Rate Limiting Middleware Integration¶

FastAPI middleware integration for token bucket rate limiting with Redis storage, providing per-endpoint request throttling with fail-open behavior.

Overview¶

The rate limiting middleware integrates the rate_limiter package with FastAPI, providing HTTP request throttling across all API endpoints. It enforces configurable rate limits per endpoint, adds standard HTTP rate limit headers, and handles violations with HTTP 429 responses.

Why This Approach?¶

Middleware-level rate limiting provides:

Centralized enforcement: All requests pass through one enforcement point
Framework integration: Seamless FastAPI integration with standard HTTP semantics
Transparent operation: No changes required to endpoint implementations
Standard compliance: RFC 6585 compliant HTTP 429 responses

Context¶

This middleware sits between FastAPI's HTTP layer and application endpoints, evaluating every incoming request against configured rate limits before allowing execution. It uses the independent rate_limiter package for the actual limiting logic and Redis storage.

Key Requirements:

Enforce per-endpoint rate limits without modifying endpoint code
Add standard rate limit headers to all responses
Return HTTP 429 with retry information when limits exceeded
Support both IP-based (unauthenticated) and user-based (authenticated) scoping
Fail open when rate limiter unavailable (availability > correctness)

Architecture Goals¶

Zero endpoint coupling: Endpoints remain unaware of rate limiting
Standard HTTP semantics: Use HTTP 429, Retry-After, X-RateLimit-* headers
High availability: Fail-open behavior prevents rate limiter from blocking traffic
Flexibility: Support multiple scoping strategies (IP, user, endpoint)
Observability: Comprehensive logging and audit trail

Design Decisions¶

Decision 1: ASGI Middleware Pattern¶

Rationale: ASGI middleware provides request/response interception at the framework level, allowing rate limit enforcement before endpoint execution.

Alternatives Considered:

Dependency injection: Would require modifying every endpoint
Decorator pattern: Not composable with FastAPI's dependency system
Gateway-level: Requires external infrastructure

Trade-offs:

✅ Pros: Centralized, transparent, no endpoint changes required
⚠️ Cons: Runs on every request (including static files if not filtered)

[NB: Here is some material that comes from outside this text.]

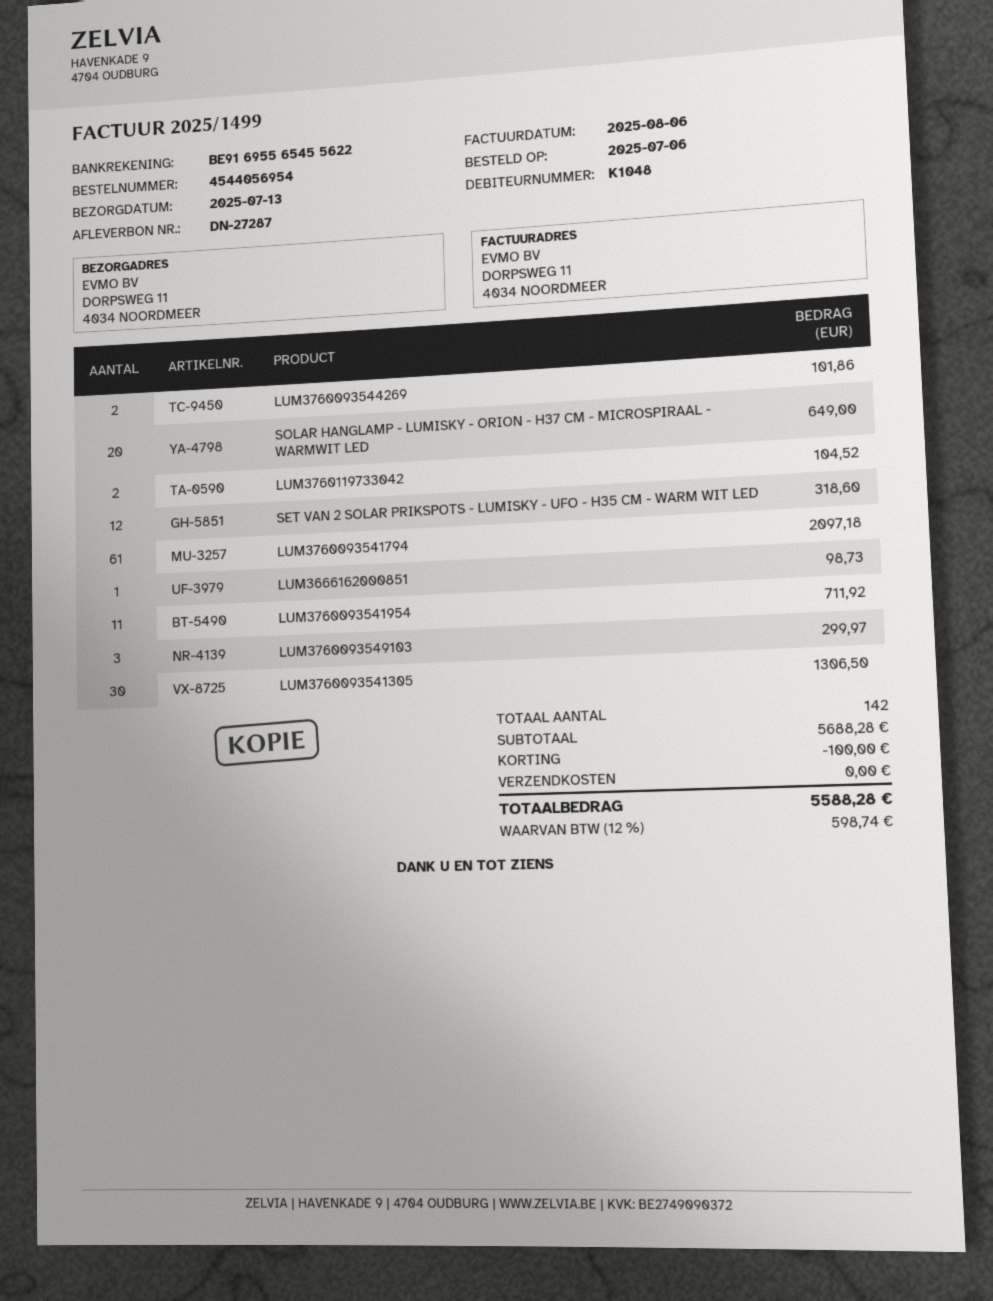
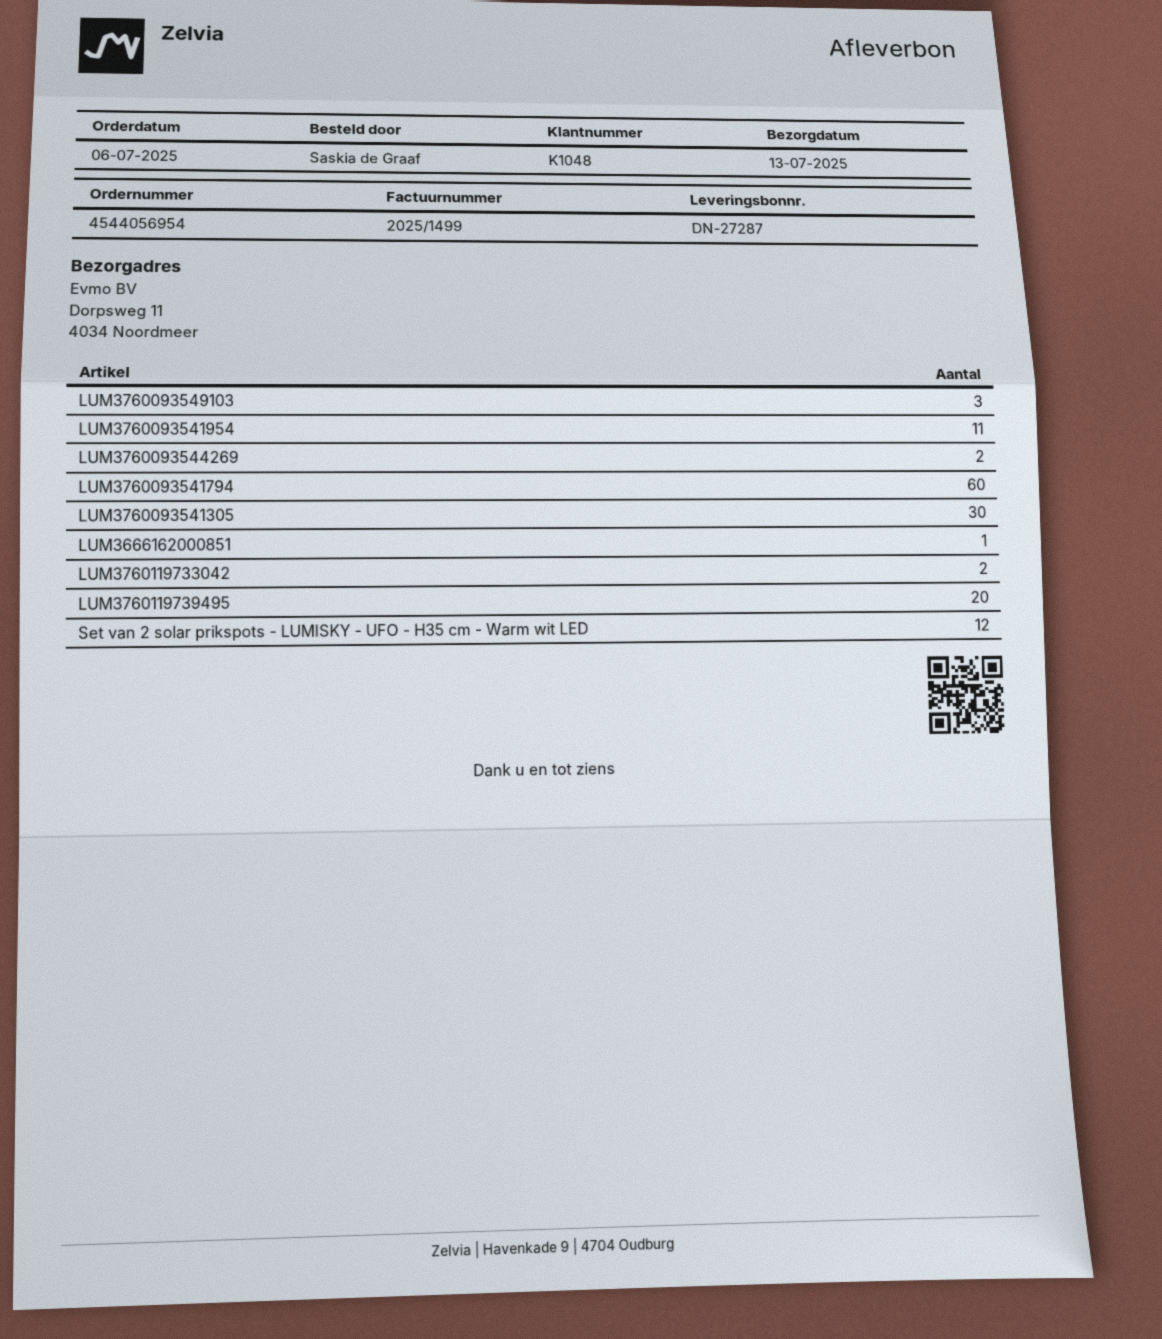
SOLAR HANGLAMP - LUMISKY - ORION - H37 CM - MICROSPIRAAL - WARMWIT LED: 20 -> none
LUM3760093541794: 61 -> 60
LUM3760119739495: none -> 20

Decision 2: Fail-Open on Errors¶

Rationale: If Redis is down or rate limiter fails, allow requests rather than blocking all traffic. Availability is more important than perfect rate limiting.

Alternatives Considered:

Fail-closed: Block all requests on error (too disruptive)
Fallback limits: Use in-memory limits (state loss on restart)

Trade-offs:

✅ Pros: High availability, graceful degradation
⚠️ Cons: Temporarily unprotected endpoints during outages

Decision 3: Standard HTTP Headers¶

Rationale: Use RFC 6585 (HTTP 429) and draft-polli-ratelimit-headers standards for client compatibility.

Headers Added:

X-RateLimit-Limit: Maximum requests allowed
X-RateLimit-Remaining: Requests remaining in window
X-RateLimit-Reset: Unix timestamp when bucket refills
Retry-After: Seconds to wait before retry (on 429 only)

Trade-offs:

✅ Pros: Standard compliance, client library support
⚠️ Cons: Slight response size increase (~100 bytes)

Components¶

graph TD
    A[HTTP Request] --> B[RateLimitMiddleware]
    B --> C{Get Rate Limit Rule}
    C -->|Rule Found| D[Extract Identifier]
    C -->|No Rule| E[Allow Request]
    D --> F{IP or User?}
    F -->|IP| G[Use request.client.host]
    F -->|User| H[Extract from JWT]
    G --> I[Check Rate Limit]
    H --> I
    I --> J{Allowed?}
    J -->|Yes| K[Add Headers]
    J -->|No| L[HTTP 429 Response]
    K --> M[Execute Endpoint]
    M --> N[Add Headers to Response]
    L --> O[Return with Retry-After]

    style L fill:#ff6b6b
    style K fill:#51cf66
    style B fill:#4dabf7

Component 1: RateLimitMiddleware¶

Purpose: ASGI middleware that intercepts HTTP requests and enforces rate limits.

Responsibilities:

Extract endpoint key from request (method + path)
Determine scoping (IP-based or user-based)
Call rate limiter service to check/consume tokens
Add rate limit headers to responses
Generate HTTP 429 responses for violations

Interfaces:

Input: ASGI scope, receive, send callables
Output: Modified HTTP response with headers, or HTTP 429

Dependencies:

RateLimitService: Core rate limiting logic
RateLimitConfig: Endpoint configuration rules
PostgreSQLAuditBackend: Violation logging (optional)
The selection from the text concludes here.